Su padre lanzó un pequeño bufido.
—No hay más violencia afuera que la que hay adentro. Si en aquel momento aprendí algo fue eso.
En el comunicador de escritorio parpadeó una luz amarilla. Koshar apretó un botón y una voz delgada y metálica dijo:
—Discúlpeme, señor, pero llegó un informe de emergencia del continente. Un vapor cargado de tetrón se detuvo justo antes de llegar a la bahía durante seis horas. El mecanismo de control falló irremediablemente y ni siquiera fue posible pedir ayuda por radio. Mientras estaba varado un grupo de malis de una lancha a motor invadieron el bote, hundieron el mineral y en medio del pánico dos oficiales resultaron muertos.

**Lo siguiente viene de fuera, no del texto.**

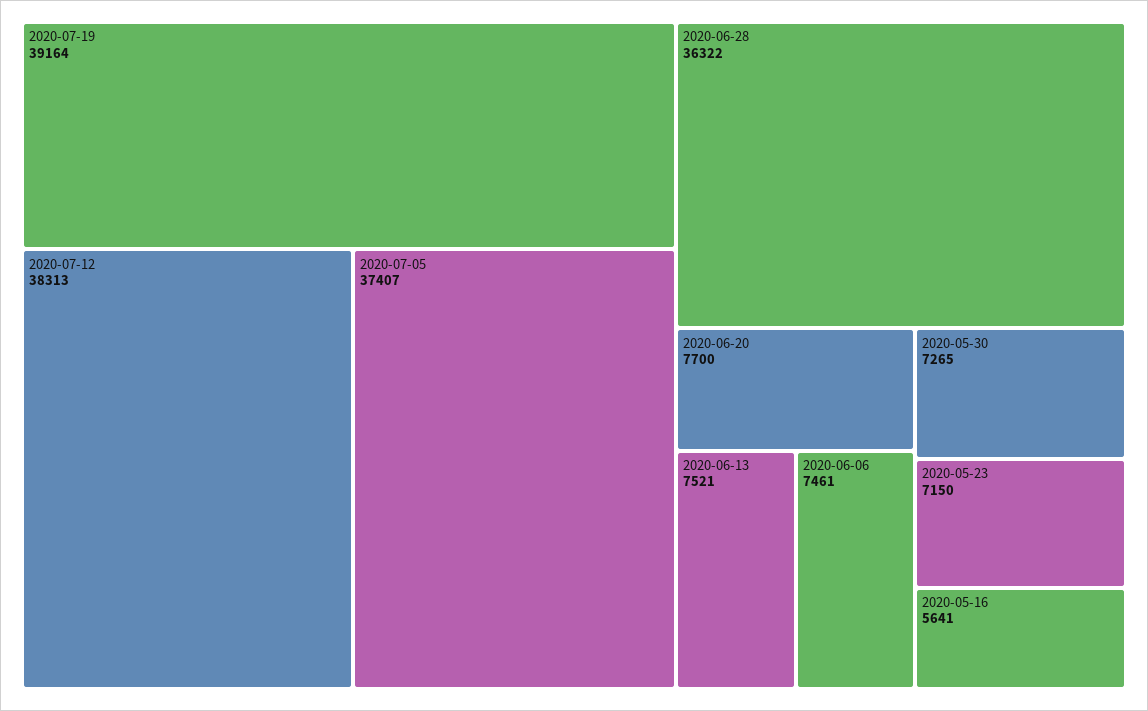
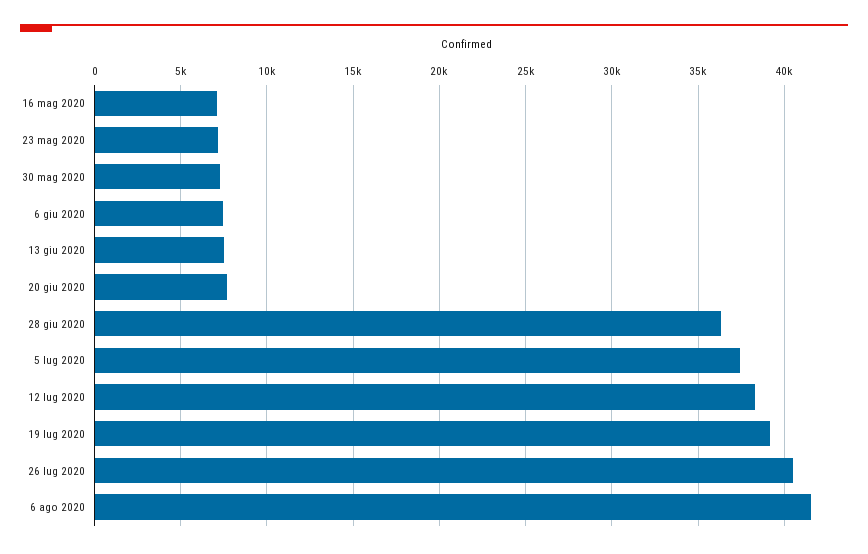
2020-05-16: 5641 -> 7000
26 lug 2020: none -> 40500
6 ago 2020: none -> 41500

—¿A qué hora fue eso? —preguntó Koshar.
—Alrededor de las diez de la mañana.
—¿Los malis fueron responsables de la avería del vapor? ¿Era parte del plan?
—No lo creo, señor. El vapor era uno de los viejos barcos de radio control. Esta mañana toda el área resultó cubierta por una increíble interferencia que parece haberse originado en Telphar. Hay rumores de que los militares están teniendo problemas con la Computadora, lo cual puede tener algo que ver con todo esto. Los malis pasaban de casualidad y aprovecharon la situación.
—Ya veo —dijo Koshar—. Verifique directamente con el ejército, quiere, y entérese de lo que está pasando, y si va a pasar otra vez. Mándeme directamente a mí la respuesta.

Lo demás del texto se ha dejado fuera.